En 1975 Fritz poseía la compañía World class Championship wrestling. Su objetivo el Campeonato del mundo de los pesos pesados en lucha libre. Sea el hijo que sea (excepto el primero, muerto electrocutado con seis años), por eso no duda, en cierto momento, en reemplazar como aspirante a quien ya había ganado el campeonato de Texas, su segundo hijo, Kevin (Zac Efron), por el tercero, David (Harris Dickinson), como tiempo después, simplemente haciendo uso de una moneda, será el cuarto, Kerry (Jeremy Allan White), quien aspiraba a ser campeón de lanzamiento de disco, quien opte al título, e incluso lo gane. Pero si David fallece por una enteritis, probablemente consecuencia de los golpes, Kerry perderá un pie en un accidente, y tiempo después se suicidará, como también el quinto hijo, Mike, cuya pasión era la música, tras haber estado en coma durante una operación de un hombro. La obsesión del padre deja un reguero de cadáveres (en realidad, murió un cuarto hijo más, el sexto, quien también se suicidó, pero en la narración se prefirió no sobrecargar con más muertes). El título original, the iron claw/la garra de hierro alude a un golpe ganador que realizan con la mano actuando cual garra, emblema de su actitud competitiva inclemente (y por extensión de un sistema). La sangrante ironía es que la garra se volviera contra ellos.

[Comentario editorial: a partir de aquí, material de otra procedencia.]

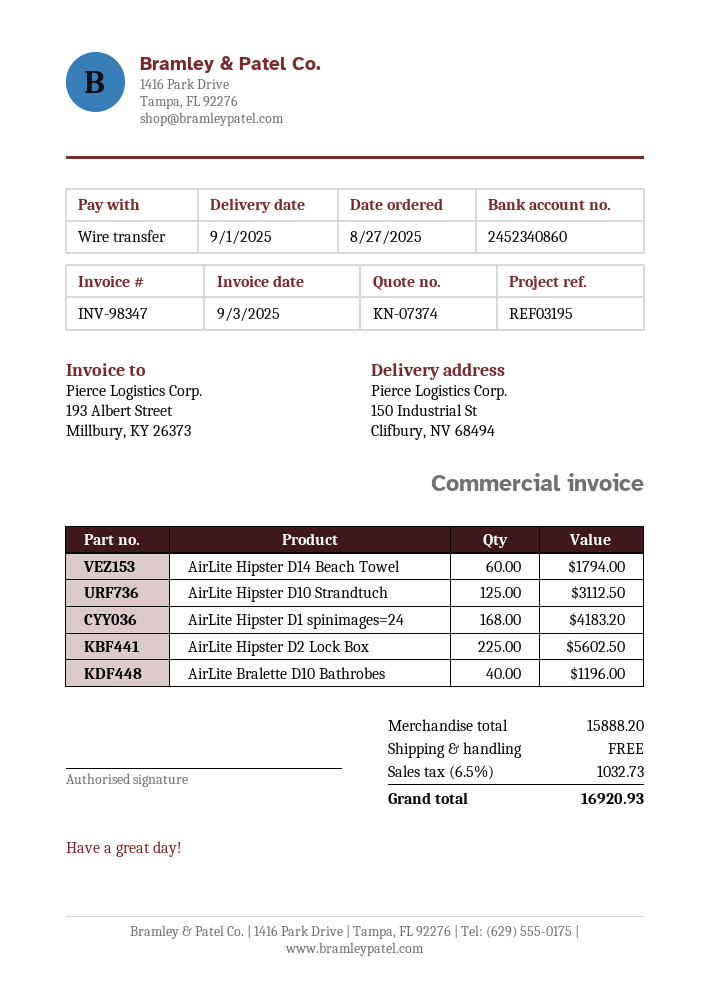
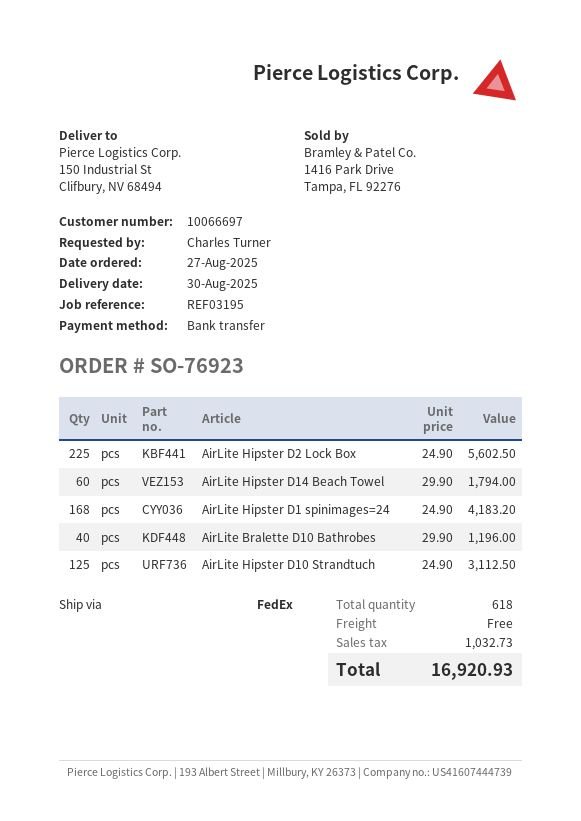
delivery date: 2025-09-01 -> 2025-08-30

La segunda mitad es de nuevo una admirable muestra del singular talento de este excelente cineasta. La narración, cada más elíptica y quebrada, se acompasa a la sucesión de desgracias y muertes. La narración varía cuando la circunstancia varía. Mientras la realidad parece ajustarse a un anhelo la narración se ajusta a un molde ortodoxo de narración. Cuando las fisuras comienzan a extenderse con cada muerte se perciben en la misma sintaxis narrativa ya que también se desmorona la concepción de un modo de relacionarse con la realidad, al evidenciarse la inconsecuencia e inconsistencia de un propósito, que no es sino enajenación, y que responde al de un modelo social fundamentado en la consecución del éxito, la aspiración a ser el número uno. Y que se sostiene sobre la instrumentalización, y por tanto cosificación, de quienes pueden materializar ese logro. En ese trayecto la guia es la modificación, por consciencia, del hijo que, durante ese proceso que utiliza al hijo que sea, se ha visto relegado a función secundaria repetidamente, Kevin, quien finalmente se enfrentará con el que ha gestado esa serie de muertes con la inoculación, cual virus, de su obcecada aspiración. Incluso, estará a punto de estrangularle. No es un trayecto narrativo de catarsis sino de desolación. Durkin vuelve, tras The nest, a una década fundamental, como fueron los ochenta, en la gestación de esta sociedad configurada con la mirada comercial competitiva para exponer su putrefacción consustancial.